Pawing is a sign of impatience, and so is moving around. Pawing is also very rude behavior, it gets under my skin when i see a horse paw. lol So I would put a stop to that right away, when she paws, give her either a little smack or give her a 'eh eh' noise and clap your hands. Also for her moving around, I have heard people will just leave their horses tied up for a long time, because she needs to learn to stand still. I actually had to put hobbles on my old mare, because she would paw and would not stand still, no matter what I did. The hobbles did work wonders, but for me that is a last resort.


----------



## boots (Jan 16, 2012)

I consider it poor manners.

When I am working with a horse it is to behave. I don't care what else is going on around us, or where we happen to be.

I thump them with my open hand and growl at them. If they continue, they get a tug on the lead.

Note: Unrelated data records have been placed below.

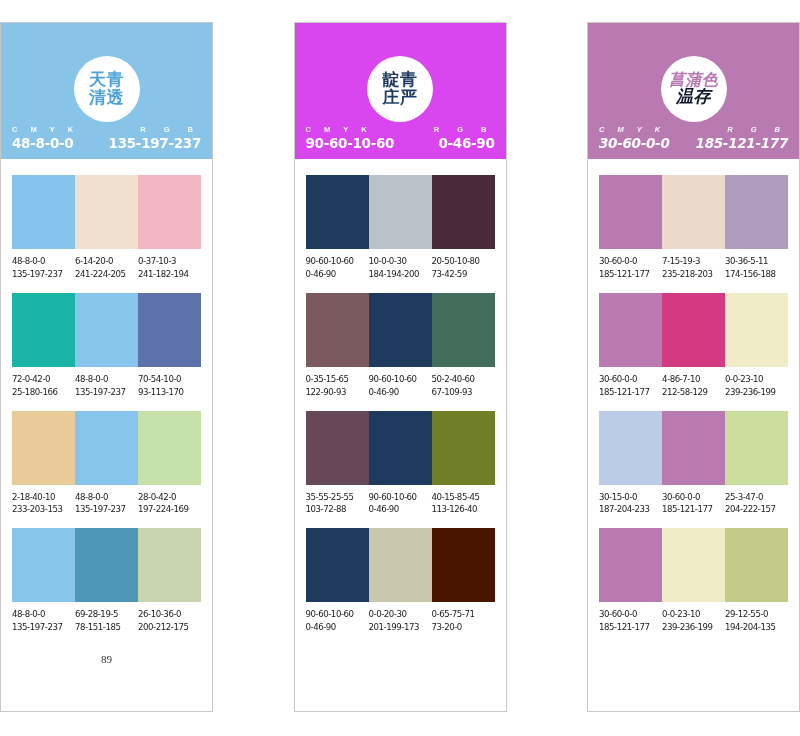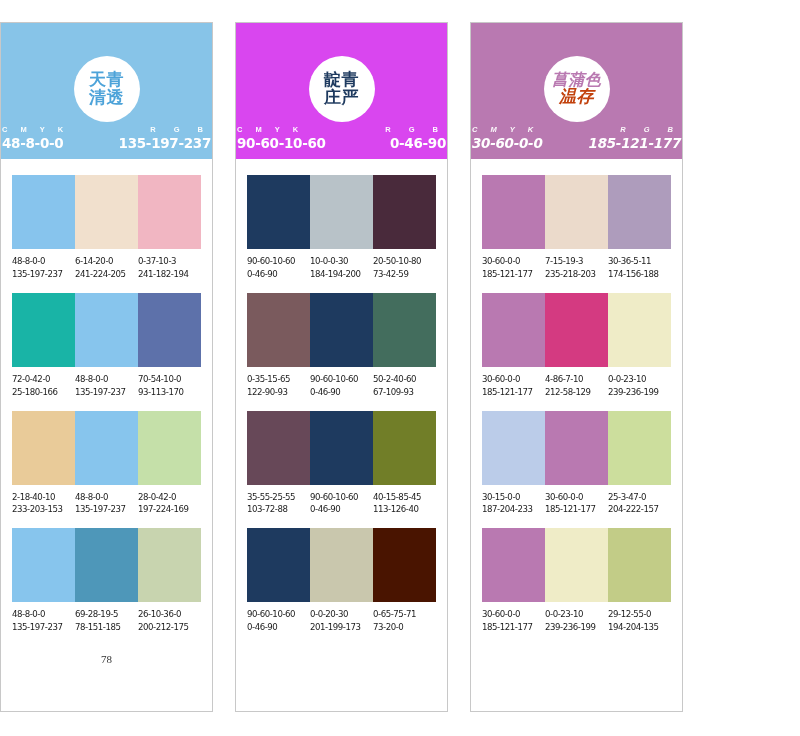"天青" .sheet { justify-content: flex-start -> space-between }
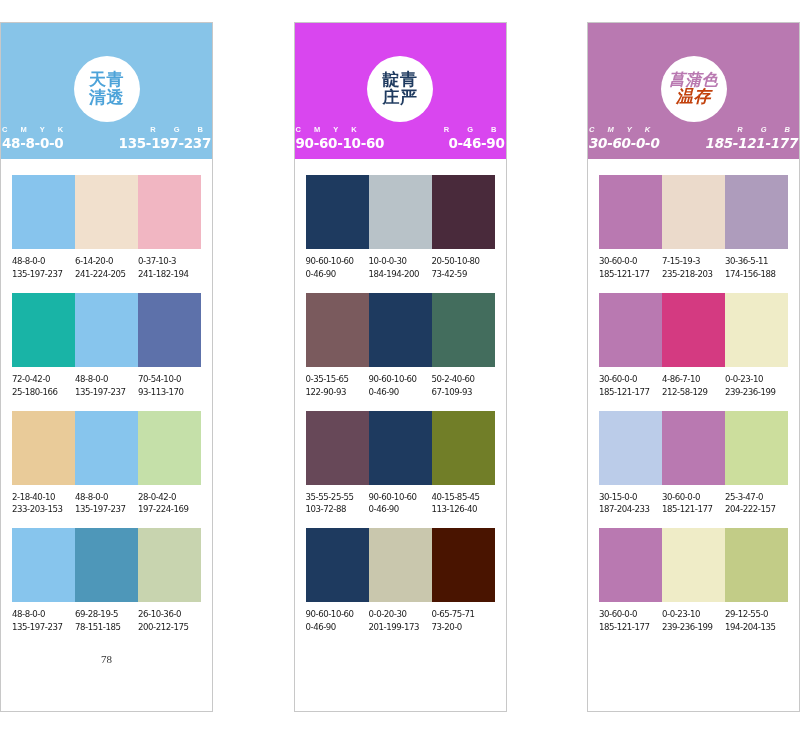"温存" span.badge-line { color: #c2410c -> #0f172a }
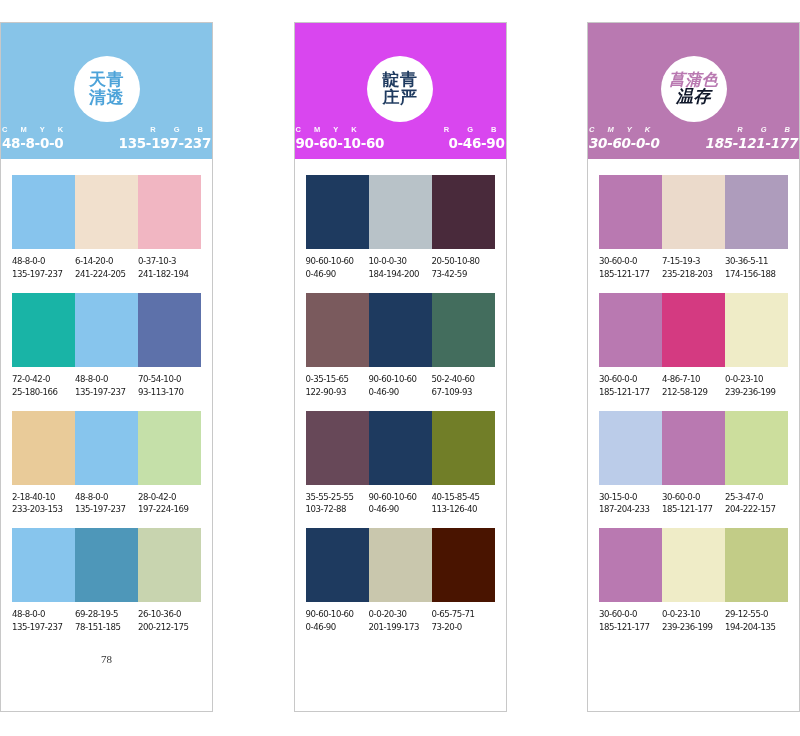"C M Y K" .codes { padding: 0 1px -> 0 11px }
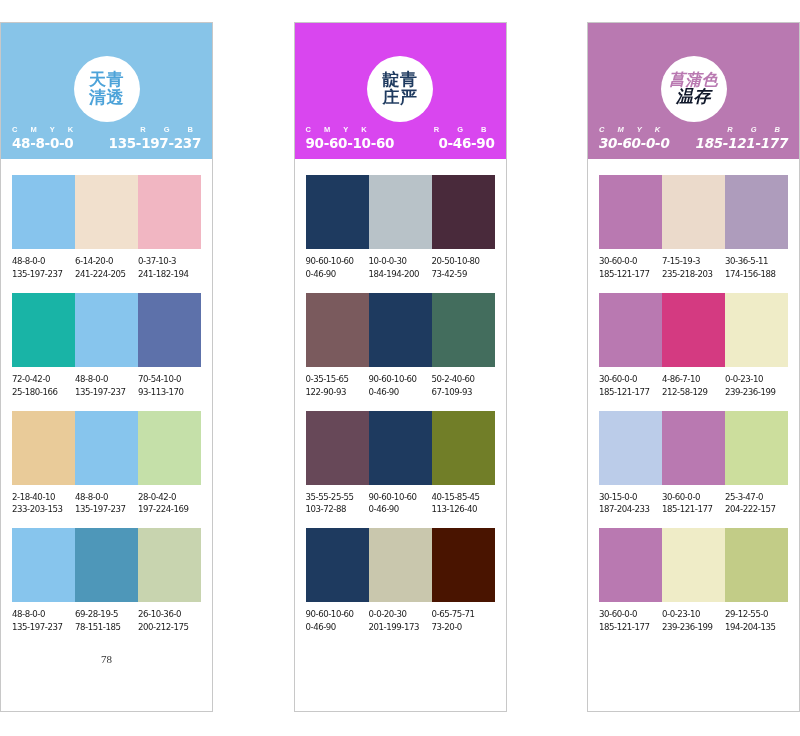"78" div.page-number { text: 78 -> 89 }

I really appreciate tying one for long periods of time and letting it learn patience.

It's just rude to you and anyone else in the area for a horse to do that.


----------



## Saddlebag (Jan 17, 2011)

Undo her and back her up, at least 30'. Don't pet her then put her back. Repeat if necessary, backing twice as far the next time. If she refuses them make her move her hindquarters in two complete circles. She may want to quit after 1,1/2 half but make her finish the circle then put her back and start grooming. Take the time to fix this in one session. Often it takes three times for the horse to realize "momma makes me work when I do this". If she's in cross-ties she may feel trapped and anxious. Horses worry about predators lurking about and by being tied know they can't escape.


----------



## Dustbunny (Oct 22, 2012)

Agree with Saddlebag. If your horse is tied while grooming I would think it's a tieing issue and you need to stop it.
It's rude and annoying. A couple of years ago a close camper in horse camp had her horse tied to her trailer. That horse pawed and struck at the trailer. Didn't seem to bother the owner...sort of like some people and their obnoxious kids. After about an hour I wanted to go shoot the darn thing!


----------



## TXhorseman (May 29, 2014)

Taylorwood said:


> I just got a new horse yesterday, and while I groom her she seems antsy, she paws the ground repeatedly and is constantly trying to move around. Is this just her way of showing that she's nervous or not accustomed to the new area yet?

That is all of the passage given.